Журдан и Бигоне - страница 8

стр.

— За все это ты отплатишь сторицей! Десять вертелов вот этими самыми руками загоню я в твое мерзопакостное тело.

И, видя, что Журдан стоит неподвижно, посчитал его совершенно потрясенным и перепуганным, и порадовался этому. Охваченный гордостью победителя, он обратился к нему и сказал:

— Я аристократ и великодушен, а посему даю тебе выбор. Куда ты хочешь, чтобы тебе привязали камень, к рукам или к ногам?

Журдан с минуту подумал, потом спросил:

— А какая глубина в Сорге в том месте?

Бигоне ответил:

— Шесть футов.

— Тогда лучше к ногам.

Бигоне удивленно спросил:

— Почему?

— Потому, что тогда я еще смогу высунуть из воды кулак и показать его тебе и всей твоей банде.

Сознавая свое могущество, Бигоне спустил мерзавцу и это оскорбление и великодушно сказал:

— Пусть будет так, как ты хочешь.
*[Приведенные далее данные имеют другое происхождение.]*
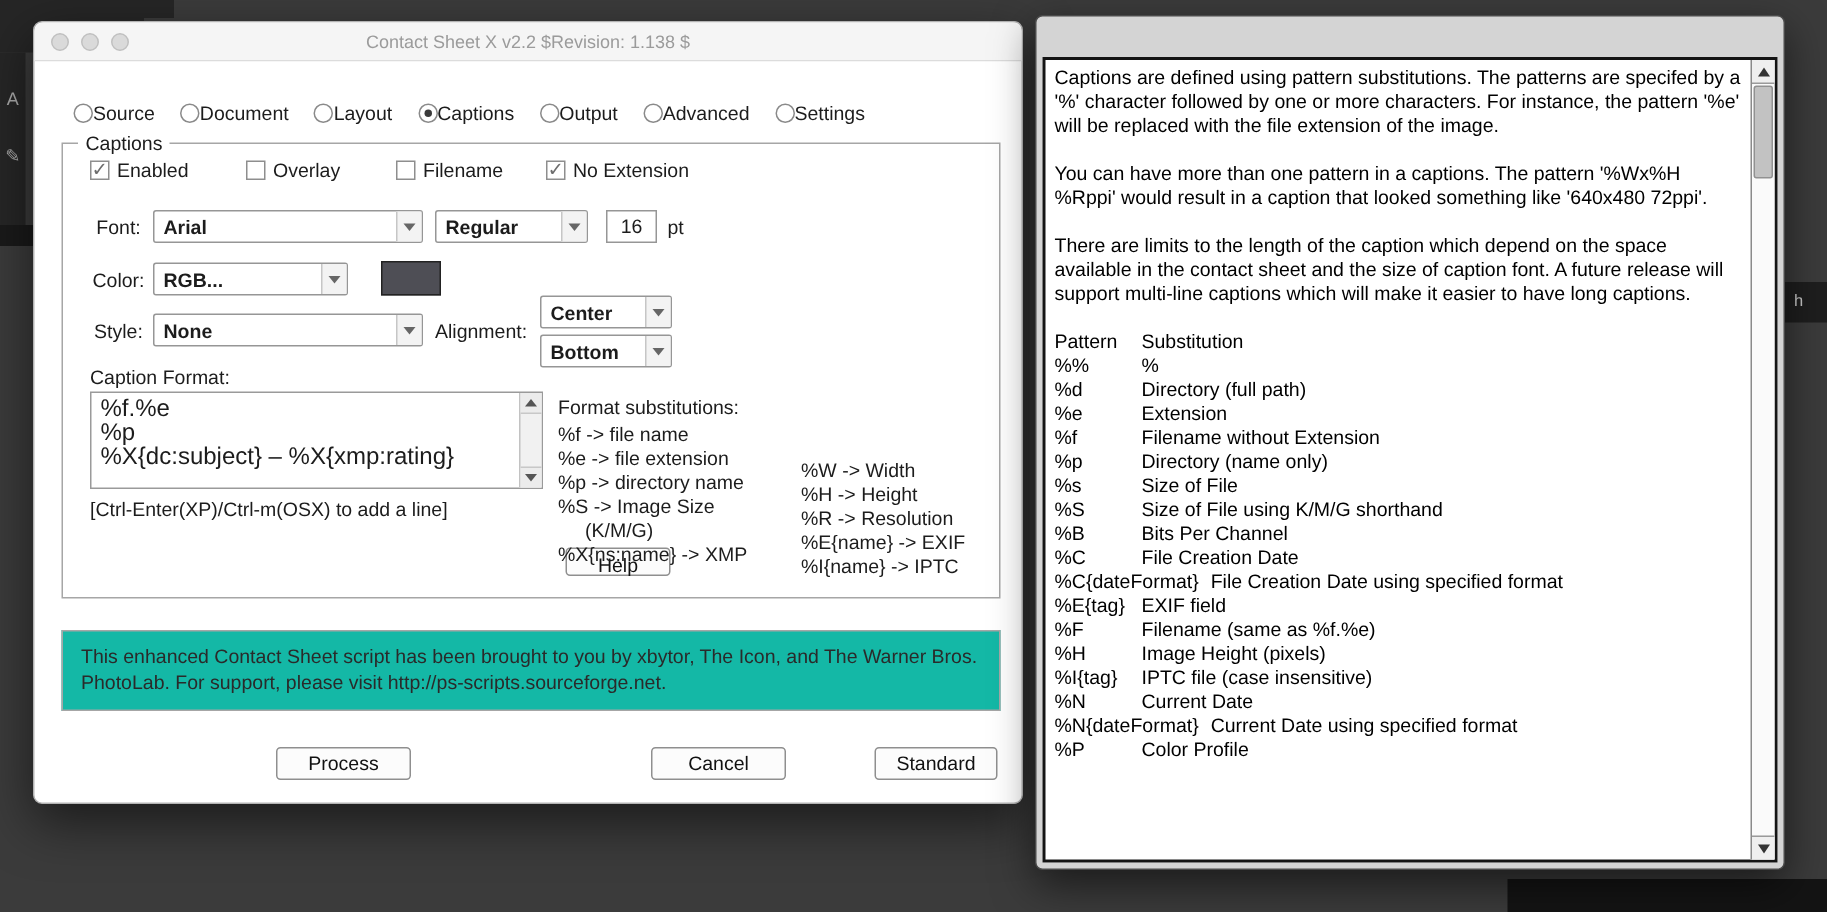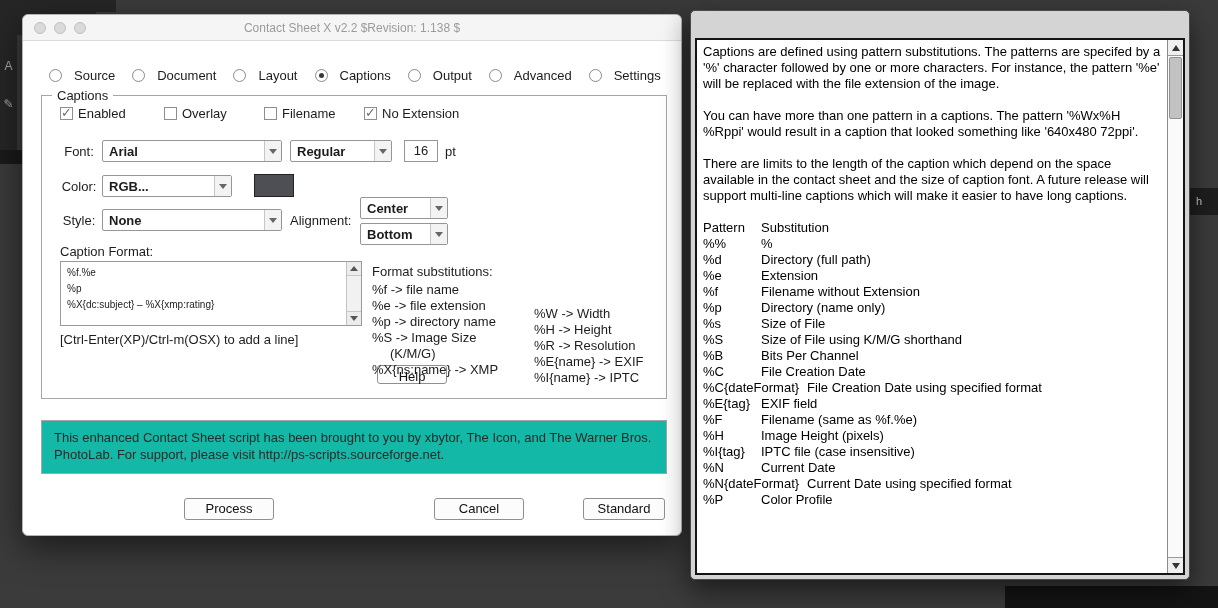"Source" .radio { gap: 12px -> 0 }
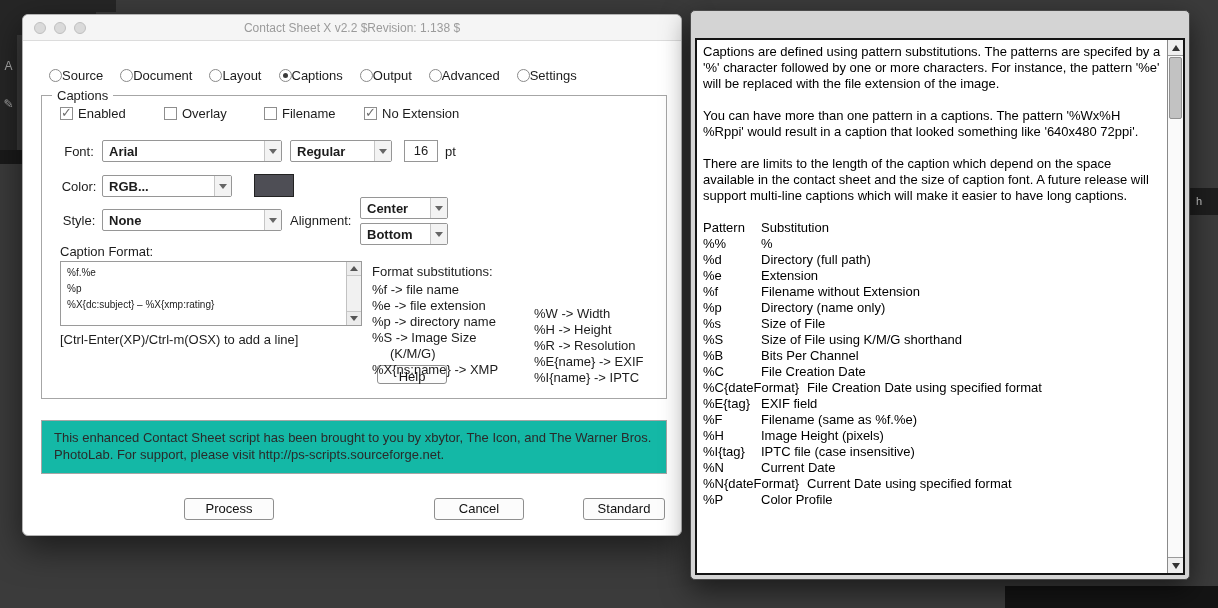"%f.%e" .cf-lines { font-size: 10px -> 16px }
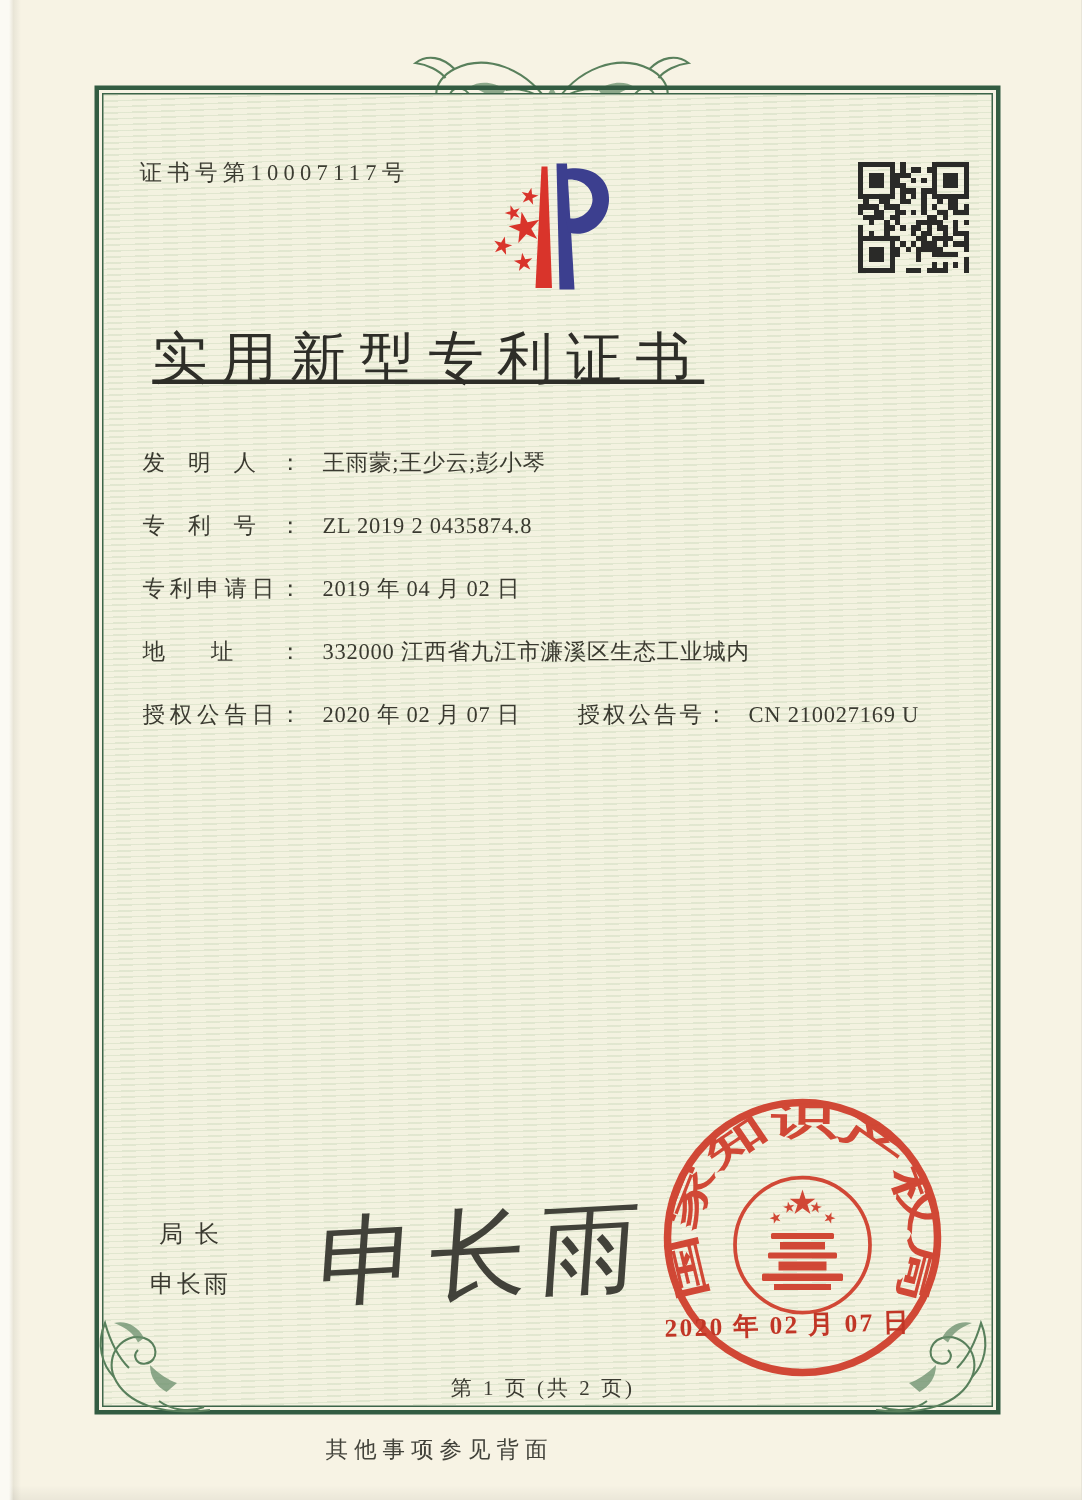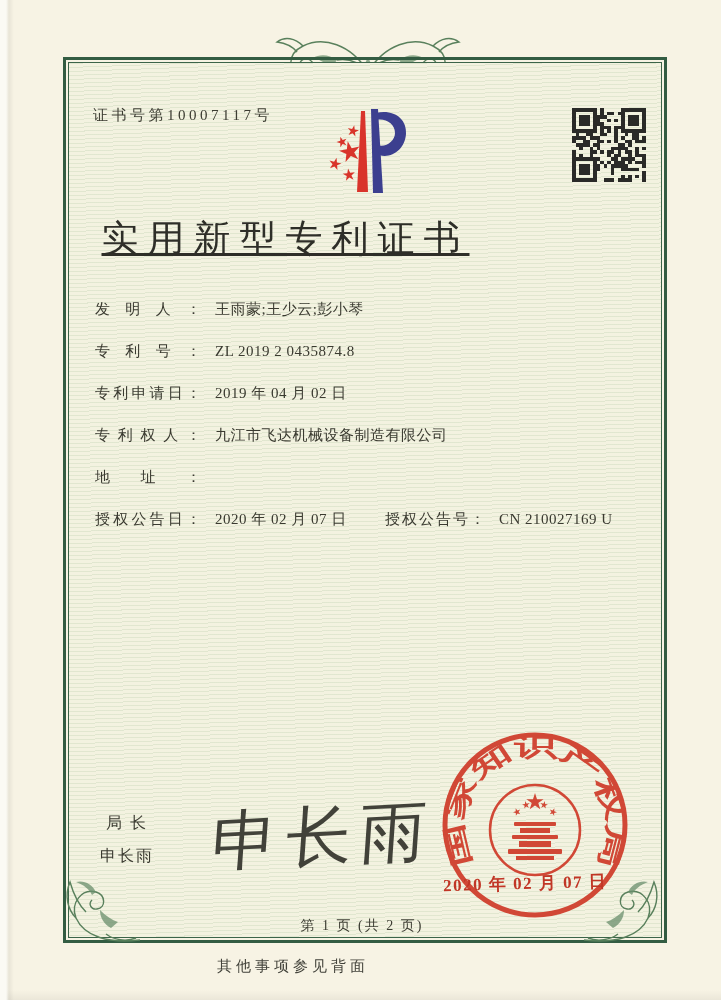"专利权人：" div.frow { html: <div> <span>专利权人：</span> <span>九江市飞达机械设备制造有限公司</span> </div> -> none }
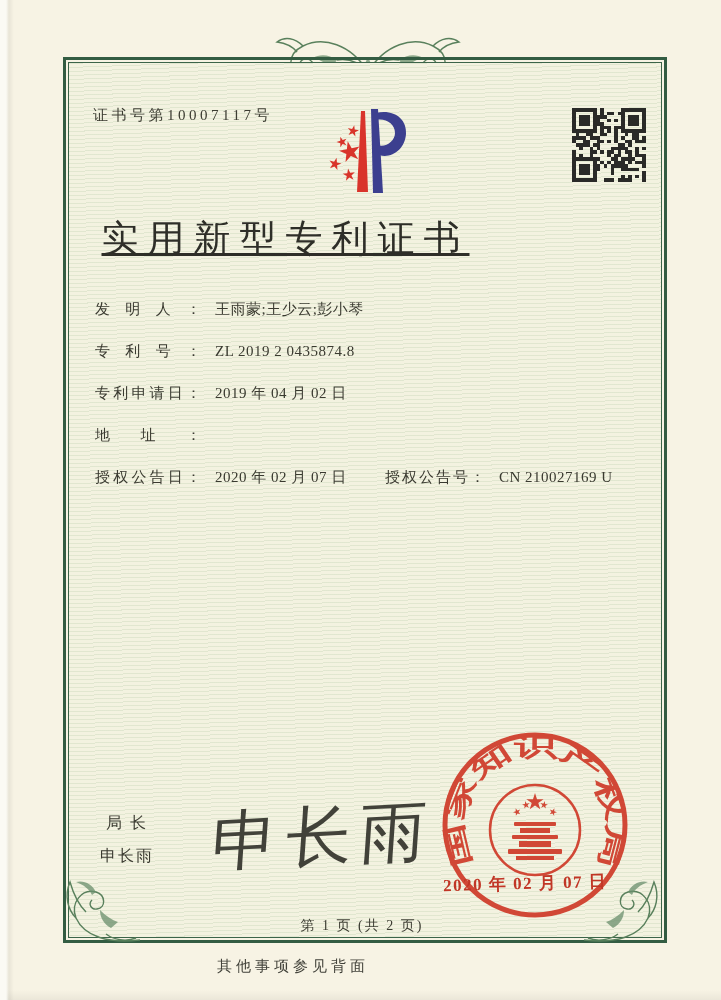"332000 江西省九江市濂溪区生态工业城内" span.fvalue { html: none -> <span>332000 江西省九江市濂溪区生态工业城内</span> }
И еще: сколько времени тебе нужно, чтобы отправиться на тот свет? За час успеешь покаяться в своих бесчисленных грехах?

Журдан ответил:

— В грехах каются те, кто умирает своей смертью. Грехи убиваемого остаются на совести убийцы. А мне достаточно полчаса, чтобы начистить пряжку на втором башмаке. Сколько сейчас?

Бигоне влез на табурет и взглянул на звезды.

— Сейчас одиннадцать.

— Стало быть, в половине двенадцатого я жду.

— Пусть будет так.

Бигоне ушел с намерением сразу поспешить к господину Шуази и выпросить у него разрешение сегодня же увезти опасного разбойника на берег. От этого изверга можно было ждать, что он придумает какую-нибудь уловку и ускользнет сквозь зарешеченное окно, минуя два ряда солдат. В городе его единомышленники и подручные еще не все схвачены. Все это Бигоне утверждал на свой страх и риск, желая предать чудовище легким пыткам, что было тем с лихвой заслужено. Строптивость и равнодушие безбожника страшно разгневали его, и руки просто горели от желания привязать камень к ногам безбожника. Если же господин Шуази не согласится, он собирался подкупить Начальника караула, чтобы таким образом заполучить Журдана.

Но оказалось, что обстановка за эти несколько часов переменилась. А случилось это таким образом.

Как мы уже знаем. Национальное собрание призвало аббата Мило в Париж для дачи ответа за то, что произошло в Авиньоне. Тот 19 ноября явился на вечернее заседание и прочитал свои объяснения. Многие почтенные депутаты требовали лишить его прав Депутата Собрания. Но остальные не поддержали их, и Мило, друг разбойников и главный виновник умерщвления безоружных людей, уселся среди законодателей Франции и сохранил высокое звание Депутата Национального собрания. Он, разумеется, не забыл о своих друзьях в Авиньоне, ожидавших в тюрьме справедливого возмездия за свои злодеяния, и, выхлопотав новый наказ Национального собрания Комиссарам, незамедлительно отправился в Авиньон.

Поэтому, спеша к господину Шуази, Бигоне с большим удивлением увидел, как чернь снова собирается в разбойные шайки. Так как на сей раз он был хорошо одет и всем известен, то намеренно держался темных обочин и таким образом благополучно достиг цели. Но там ему сказали, что господни Шуази сейчас находится у Комиссаров и что те получили приказ освободить арестантов. Поспешив туда, он встретил грубый отказ, был выгнан и, услышав угрозы, только благодаря своим быстрым ногам смог скрыться. Но на пути к дому ему все чаще встречались растущие толпы черни. Наконец сборище воинственно настроенных людей преградило ему дорогу, и чей-то хриплый женский голос закричал:

— Гляньте, вон идет этот негодяй Бигоне, ненавистный враг народного друга Журдана! Он не постыдился заключить в тюрьму женщину, которая его не выдала, а свою сестру привести к пьяным солдатам для их услаждения. Хватайте его, чтобы он не успел улизнуть!

Это была дочь рыбной торговки Жозефина со своей бандой. Бигоне не успел оказать сопротивления, как был схвачен, связан и притащен в городскую тюрьму. Только на какой-то миг он опомнился в темной, смрадной камере, где окно было под самым потолком, по углам пищали крысы, а посредине, рядом с черствой краюшкой хлеба, лежал опрокинутый кувшин, а от него к самой стене тянулась лужа. Глубоко потрясенный после изведанной радости, Бигоне упал на мокрый каменный пол и недвижно застыл. Как ни велико было его горе и как ни толсты тюремные стены, все же первое время он слышал вопли, подобные непрестанному звериному реву: «Да здравствует Национальное собрание! Долой тиранов и угнетателей! Да здравствует Журдан! Смерть Бигоне!»